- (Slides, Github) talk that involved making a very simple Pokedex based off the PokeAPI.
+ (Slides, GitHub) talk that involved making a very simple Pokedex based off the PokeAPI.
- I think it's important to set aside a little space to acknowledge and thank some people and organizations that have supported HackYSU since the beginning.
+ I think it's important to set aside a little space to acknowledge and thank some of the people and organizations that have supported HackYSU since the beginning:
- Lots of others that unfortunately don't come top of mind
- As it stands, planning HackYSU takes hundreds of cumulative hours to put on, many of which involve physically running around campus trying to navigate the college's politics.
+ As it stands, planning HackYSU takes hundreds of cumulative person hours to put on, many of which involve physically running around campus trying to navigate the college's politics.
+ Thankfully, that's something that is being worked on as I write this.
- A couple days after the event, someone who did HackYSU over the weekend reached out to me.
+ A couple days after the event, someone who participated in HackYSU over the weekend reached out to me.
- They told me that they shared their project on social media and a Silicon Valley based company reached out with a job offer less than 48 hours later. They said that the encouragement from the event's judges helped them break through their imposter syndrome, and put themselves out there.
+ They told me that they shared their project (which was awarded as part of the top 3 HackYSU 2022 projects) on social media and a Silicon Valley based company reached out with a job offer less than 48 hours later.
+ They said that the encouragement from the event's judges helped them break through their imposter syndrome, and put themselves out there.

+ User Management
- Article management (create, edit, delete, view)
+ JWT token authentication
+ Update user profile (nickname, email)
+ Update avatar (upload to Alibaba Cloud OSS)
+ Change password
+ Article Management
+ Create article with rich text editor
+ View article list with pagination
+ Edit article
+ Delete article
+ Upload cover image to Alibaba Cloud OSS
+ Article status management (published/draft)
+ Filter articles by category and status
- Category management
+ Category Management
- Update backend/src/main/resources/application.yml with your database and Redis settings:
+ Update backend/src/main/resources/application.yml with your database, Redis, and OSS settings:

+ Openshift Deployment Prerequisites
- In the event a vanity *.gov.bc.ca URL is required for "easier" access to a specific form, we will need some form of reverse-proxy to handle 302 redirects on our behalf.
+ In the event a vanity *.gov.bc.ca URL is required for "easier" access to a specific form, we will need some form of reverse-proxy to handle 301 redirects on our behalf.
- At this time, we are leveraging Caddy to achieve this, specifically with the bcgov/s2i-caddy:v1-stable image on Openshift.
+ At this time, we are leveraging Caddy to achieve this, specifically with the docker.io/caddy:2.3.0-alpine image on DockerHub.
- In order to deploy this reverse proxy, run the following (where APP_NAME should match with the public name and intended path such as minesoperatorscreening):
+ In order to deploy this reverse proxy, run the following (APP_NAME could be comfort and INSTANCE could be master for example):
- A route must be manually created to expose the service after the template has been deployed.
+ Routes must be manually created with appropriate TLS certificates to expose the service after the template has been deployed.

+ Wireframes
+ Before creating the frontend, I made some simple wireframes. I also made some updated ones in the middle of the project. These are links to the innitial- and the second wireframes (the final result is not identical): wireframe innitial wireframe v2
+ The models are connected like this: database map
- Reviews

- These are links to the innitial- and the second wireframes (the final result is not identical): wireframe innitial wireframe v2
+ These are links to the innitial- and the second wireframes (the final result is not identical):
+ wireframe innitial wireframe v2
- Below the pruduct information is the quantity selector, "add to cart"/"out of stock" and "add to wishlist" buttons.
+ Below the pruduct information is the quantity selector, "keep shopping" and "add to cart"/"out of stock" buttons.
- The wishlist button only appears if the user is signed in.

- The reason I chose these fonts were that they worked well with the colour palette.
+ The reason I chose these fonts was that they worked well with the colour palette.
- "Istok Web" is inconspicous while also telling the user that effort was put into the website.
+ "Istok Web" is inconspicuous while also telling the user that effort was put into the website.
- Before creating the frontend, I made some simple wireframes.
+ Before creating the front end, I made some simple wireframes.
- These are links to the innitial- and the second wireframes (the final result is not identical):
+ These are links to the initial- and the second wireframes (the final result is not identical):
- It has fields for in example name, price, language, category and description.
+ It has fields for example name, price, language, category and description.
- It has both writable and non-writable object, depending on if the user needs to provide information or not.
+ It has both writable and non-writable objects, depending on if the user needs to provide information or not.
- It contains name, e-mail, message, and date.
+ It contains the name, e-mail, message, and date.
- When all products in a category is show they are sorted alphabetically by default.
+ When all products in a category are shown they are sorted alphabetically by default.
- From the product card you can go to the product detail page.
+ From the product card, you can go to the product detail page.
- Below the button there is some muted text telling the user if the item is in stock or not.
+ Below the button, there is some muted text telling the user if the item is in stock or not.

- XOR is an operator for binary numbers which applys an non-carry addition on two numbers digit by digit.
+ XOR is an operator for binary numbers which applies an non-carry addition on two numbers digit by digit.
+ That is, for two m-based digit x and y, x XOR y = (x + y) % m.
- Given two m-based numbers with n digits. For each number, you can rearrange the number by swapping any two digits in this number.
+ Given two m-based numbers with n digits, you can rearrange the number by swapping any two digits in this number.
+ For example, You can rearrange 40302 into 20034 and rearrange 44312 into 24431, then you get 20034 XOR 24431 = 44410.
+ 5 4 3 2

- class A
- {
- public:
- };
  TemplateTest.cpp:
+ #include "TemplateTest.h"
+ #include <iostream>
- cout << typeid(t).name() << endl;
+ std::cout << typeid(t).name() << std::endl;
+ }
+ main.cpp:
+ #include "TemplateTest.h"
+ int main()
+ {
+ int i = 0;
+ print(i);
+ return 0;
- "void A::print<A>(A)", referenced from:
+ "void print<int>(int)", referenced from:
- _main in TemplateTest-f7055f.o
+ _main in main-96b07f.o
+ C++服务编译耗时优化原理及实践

§ Problem details
Retype all of the material. Each line must match exactly.

§ Result for this exercise
- (Slides, Github) talk that involved making a very simple Pokedex based off the PokeAPI.
+ (Slides, GitHub) talk that involved making a very simple Pokedex based off the PokeAPI.
- I think it's important to set aside a little space to acknowledge and thank some people and organizations that have supported HackYSU since the beginning.
+ I think it's important to set aside a little space to acknowledge and thank some of the people and organizations that have supported HackYSU since the beginning:
- Lots of others that unfortunately don't come top of mind
- As it stands, planning HackYSU takes hundreds of cumulative hours to put on, many of which involve physically running around campus trying to navigate the college's politics.
+ As it stands, planning HackYSU takes hundreds of cumulative person hours to put on, many of which involve physically running around campus trying to navigate the college's politics.
+ Thankfully, that's something that is being worked on as I write this.
- A couple days after the event, someone who did HackYSU over the weekend reached out to me.
+ A couple days after the event, someone who participated in HackYSU over the weekend reached out to me.
- They told me that they shared their project on social media and a Silicon Valley based company reached out with a job offer less than 48 hours later. They said that the encouragement from the event's judges helped them break through their imposter syndrome, and put themselves out there.
+ They told me that they shared their project (which was awarded as part of the top 3 HackYSU 2022 projects) on social media and a Silicon Valley based company reached out with a job offer less than 48 hours later.
+ They said that the encouragement from the event's judges helped them break through their imposter syndrome, and put themselves out there.

+ User Management
- Article management (create, edit, delete, view)
+ JWT token authentication
+ Update user profile (nickname, email)
+ Update avatar (upload to Alibaba Cloud OSS)
+ Change password
+ Article Management
+ Create article with rich text editor
+ View article list with pagination
+ Edit article
+ Delete article
+ Upload cover image to Alibaba Cloud OSS
+ Article status management (published/draft)
+ Filter articles by category and status
- Category management
+ Category Management
- Update backend/src/main/resources/application.yml with your database and Redis settings:
+ Update backend/src/main/resources/application.yml with your database, Redis, and OSS settings:

+ Openshift Deployment Prerequisites
- In the event a vanity *.gov.bc.ca URL is required for "easier" access to a specific form, we will need some form of reverse-proxy to handle 302 redirects on our behalf.
+ In the event a vanity *.gov.bc.ca URL is required for "easier" access to a specific form, we will need some form of reverse-proxy to handle 301 redirects on our behalf.
- At this time, we are leveraging Caddy to achieve this, specifically with the bcgov/s2i-caddy:v1-stable image on Openshift.
+ At this time, we are leveraging Caddy to achieve this, specifically with the docker.io/caddy:2.3.0-alpine image on DockerHub.
- In order to deploy this reverse proxy, run the following (where APP_NAME should match with the public name and intended path such as minesoperatorscreening):
+ In order to deploy this reverse proxy, run the following (APP_NAME could be comfort and INSTANCE could be master for example):
- A route must be manually created to expose the service after the template has been deployed.
+ Routes must be manually created with appropriate TLS certificates to expose the service after the template has been deployed.

+ Wireframes
+ Before creating the frontend, I made some simple wireframes. I also made some updated ones in the middle of the project. These are links to the innitial- and the second wireframes (the final result is not identical): wireframe innitial wireframe v2
+ The models are connected like this: database map
- Reviews

- These are links to the innitial- and the second wireframes (the final result is not identical): wireframe innitial wireframe v2
+ These are links to the innitial- and the second wireframes (the final result is not identical):
+ wireframe innitial wireframe v2
- Below the pruduct information is the quantity selector, "add to cart"/"out of stock" and "add to wishlist" buttons.
+ Below the pruduct information is the quantity selector, "keep shopping" and "add to cart"/"out of stock" buttons.
- The wishlist button only appears if the user is signed in.

- The reason I chose these fonts were that they worked well with the colour palette.
+ The reason I chose these fonts was that they worked well with the colour palette.
- "Istok Web" is inconspicous while also telling the user that effort was put into the website.
+ "Istok Web" is inconspicuous while also telling the user that effort was put into the website.
- Before creating the frontend, I made some simple wireframes.
+ Before creating the front end, I made some simple wireframes.
- These are links to the innitial- and the second wireframes (the final result is not identical):
+ These are links to the initial- and the second wireframes (the final result is not identical):
- It has fields for in example name, price, language, category and description.
+ It has fields for example name, price, language, category and description.
- It has both writable and non-writable object, depending on if the user needs to provide information or not.
+ It has both writable and non-writable objects, depending on if the user needs to provide information or not.
- It contains name, e-mail, message, and date.
+ It contains the name, e-mail, message, and date.
- When all products in a category is show they are sorted alphabetically by default.
+ When all products in a category are shown they are sorted alphabetically by default.
- From the product card you can go to the product detail page.
+ From the product card, you can go to the product detail page.
- Below the button there is some muted text telling the user if the item is in stock or not.
+ Below the button, there is some muted text telling the user if the item is in stock or not.

- XOR is an operator for binary numbers which applys an non-carry addition on two numbers digit by digit.
+ XOR is an operator for binary numbers which applies an non-carry addition on two numbers digit by digit.
+ That is, for two m-based digit x and y, x XOR y = (x + y) % m.
- Given two m-based numbers with n digits. For each number, you can rearrange the number by swapping any two digits in this number.
+ Given two m-based numbers with n digits, you can rearrange the number by swapping any two digits in this number.
+ For example, You can rearrange 40302 into 20034 and rearrange 44312 into 24431, then you get 20034 XOR 24431 = 44410.
+ 5 4 3 2

- class A
- {
- public:
- };
  TemplateTest.cpp:
+ #include "TemplateTest.h"
+ #include <iostream>
- cout << typeid(t).name() << endl;
+ std::cout << typeid(t).name() << std::endl;
+ }
+ main.cpp:
+ #include "TemplateTest.h"
+ int main()
+ {
+ int i = 0;
+ print(i);
+ return 0;
- "void A::print<A>(A)", referenced from:
+ "void print<int>(int)", referenced from:
- _main in TemplateTest-f7055f.o
+ _main in main-96b07f.o
+ C++服务编译耗时优化原理及实践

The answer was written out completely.